Одна дама заболела тифом и в бреду заговорила на арабском языке. Фразы были записаны. Оказалось, что действительно — настоящий арабский язык. Когда она выздоровела, выяснилось, что она не знает этого языка. Оказалось, что она родственница Пушкину по Аннибалу. Другой пример. Когда у меня родилась дочь, я, конечно, мечтал, что она будет артисткой. Чтобы на нее не влиял современный театр, до 10 лет она о театре ничего не знала; при ней было запрещено говорить о театре. И вот, представьте мое удивление, когда я однажды вхожу в зал и вижу, как она со сверстницей-племянницей изображает балет со всеми его пошлостями. С шагом, с остановками, с жестами и т. д. Это у нас в крови. Эта отрава театра сидит в нас. И с этим видовым опытом нам всегда придется бороться. Помните о нем всегда. Эта работа будет предстоять вам всю жизнь. {220} Есть зритель, который любит в театре грязного капельдинера в помятой сорочке, со свернувшимся на сторону галстуком, и буфет, и запах пива. Позу, торжественную поступь… Когда мы приехали в Петербург, то театральная прислуга удивлялась, глядя на нас. Она называла нас: будничные актеры. Вот этим людям нравиться нельзя. А если вы нравитесь, это значит, вы — актриса. Мы будем служить и считаться с мнением другого зрителя.
В первом театре услаждается и глаз, и ухо. И во втором — тоже. Какая же разница? Разница вот в чем: В первом случае — зрительные впечатления главная, конечная цель. Во втором — средство для проведения к душе. В первом случае нужны: голос, декорации, пестрота, особая читка. Кстати, откуда это пение в читке? Это взято от манеры церковного пения. Напевность же церковного пения произошла от подражания чтению одного талантливого прародителя, который получил это пение от чувства. От него осталась внешняя форма. А попробуйте вы сказать своей невесте нараспев: — Я люблю вас. Так она, наверное, даст вам пощечину… Во втором случае мало одного голоса. Здесь зрителя надо зацепить и привести к своей душе (аффективная память). Здесь средства совершенно обратные. Шумиха вредна. Нужна скорее неподвижность. Нужен голос другого характера. Зритель должен забыть впечатления глаза. Из зрителя надо сделать третьего творца. Подумайте, какова сила этого театра. Он может заставить сделать все. Здесь соединенные искусства действуют одновременно. Но это оружие отточено с двух сторон. Можно проповедовать и злое, и доброе. Л. Н. Толстой сказал: «Театр есть самое сильное оружие для своего современника». Какой стороной оружия пользуется современный театр? Сделаем такой опыт. Возьмем все театры мира. Пометим их на записочках с отметками: черное… белое… И все эти записки бросим в урну.

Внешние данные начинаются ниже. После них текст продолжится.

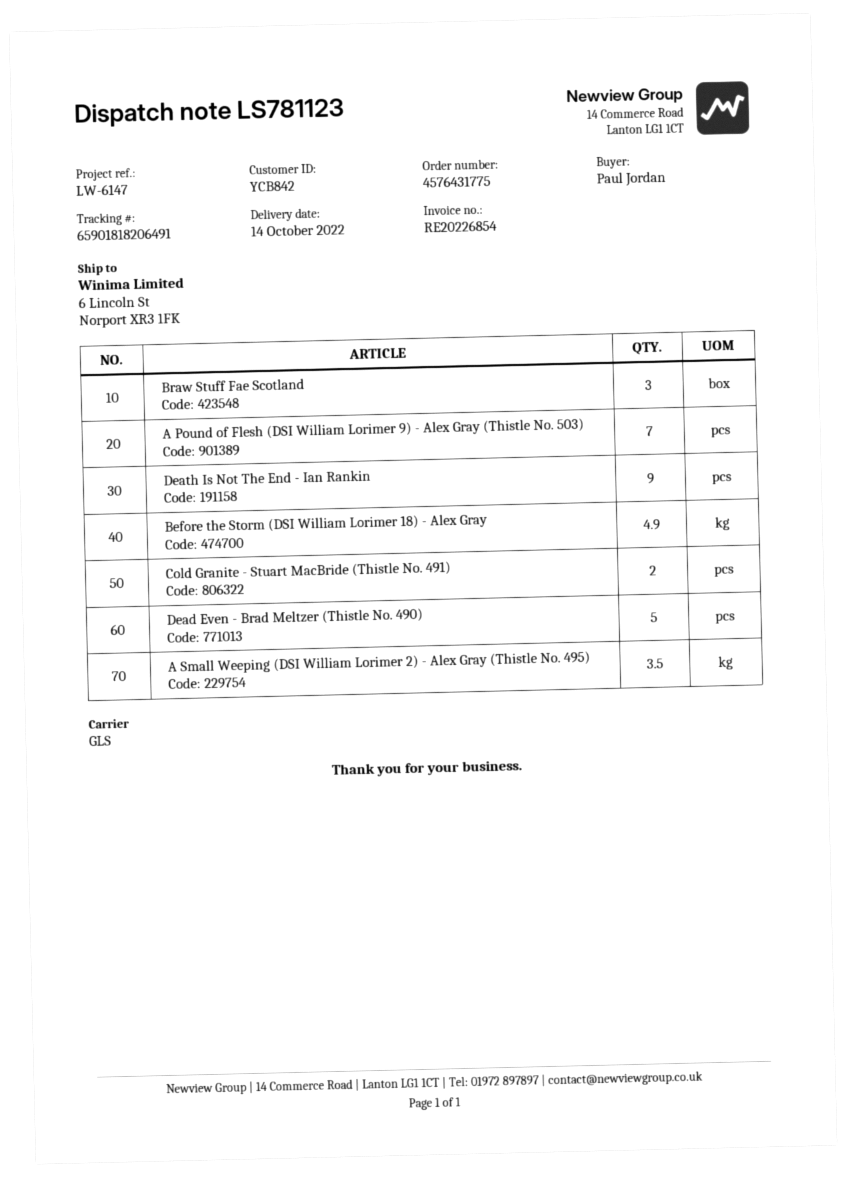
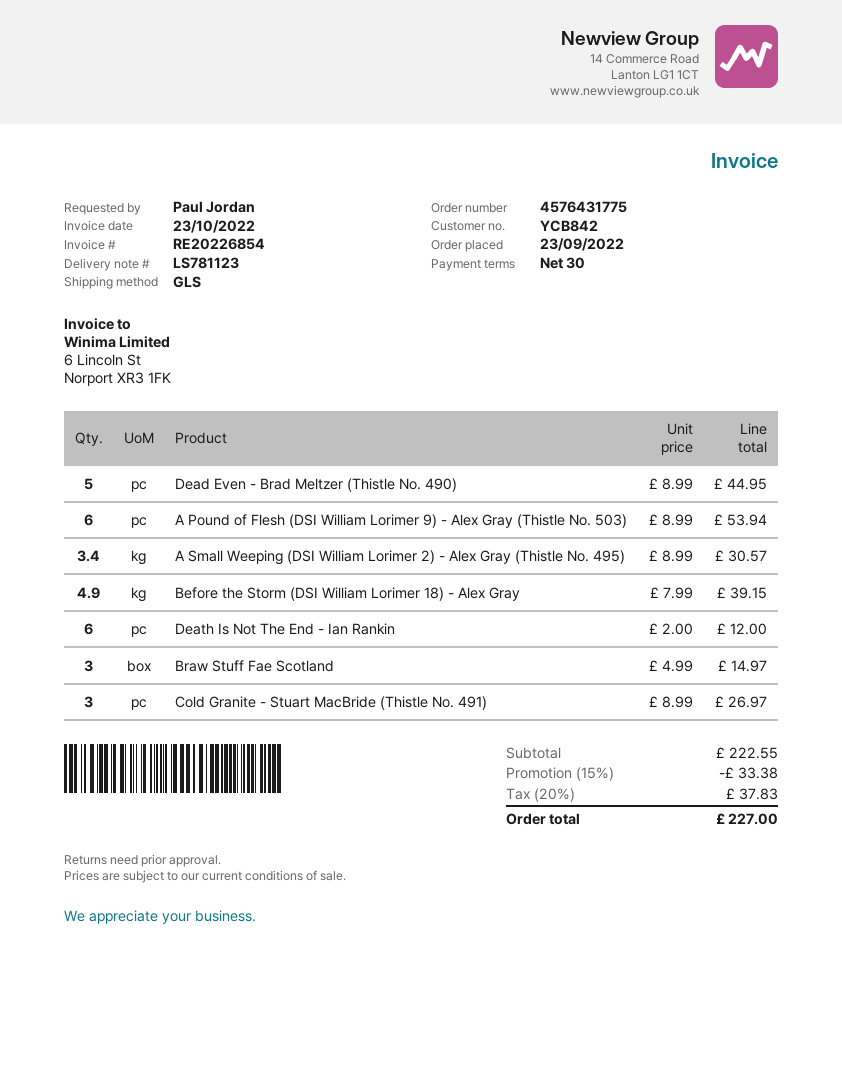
A Pound of Flesh (DSI William Lorimer 9) - Alex Gray (Thistle No. 503): 7 -> 6
Death Is Not The End - Ian Rankin: 9 -> 6
Cold Granite - Stuart MacBride (Thistle No. 491): 2 -> 3
A Small Weeping (DSI William Lorimer 2) - Alex Gray (Thistle No. 495): 3.5 -> 3.4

Вы представляете, какой колоссальной должна быть эта урна? Загляните в эту урну. Вы увидите, что белое затерялось среди черного. Вы получите ответ: театр самое вредное учреждение. Он опаснее книги. Книгу можно отпечатать в 5 – 10 тысячах экземпляров. Обычно печатается меньше. А чтобы собрать 10 тысяч зрителей, нам достаточно 4 – 5 представлений в театре.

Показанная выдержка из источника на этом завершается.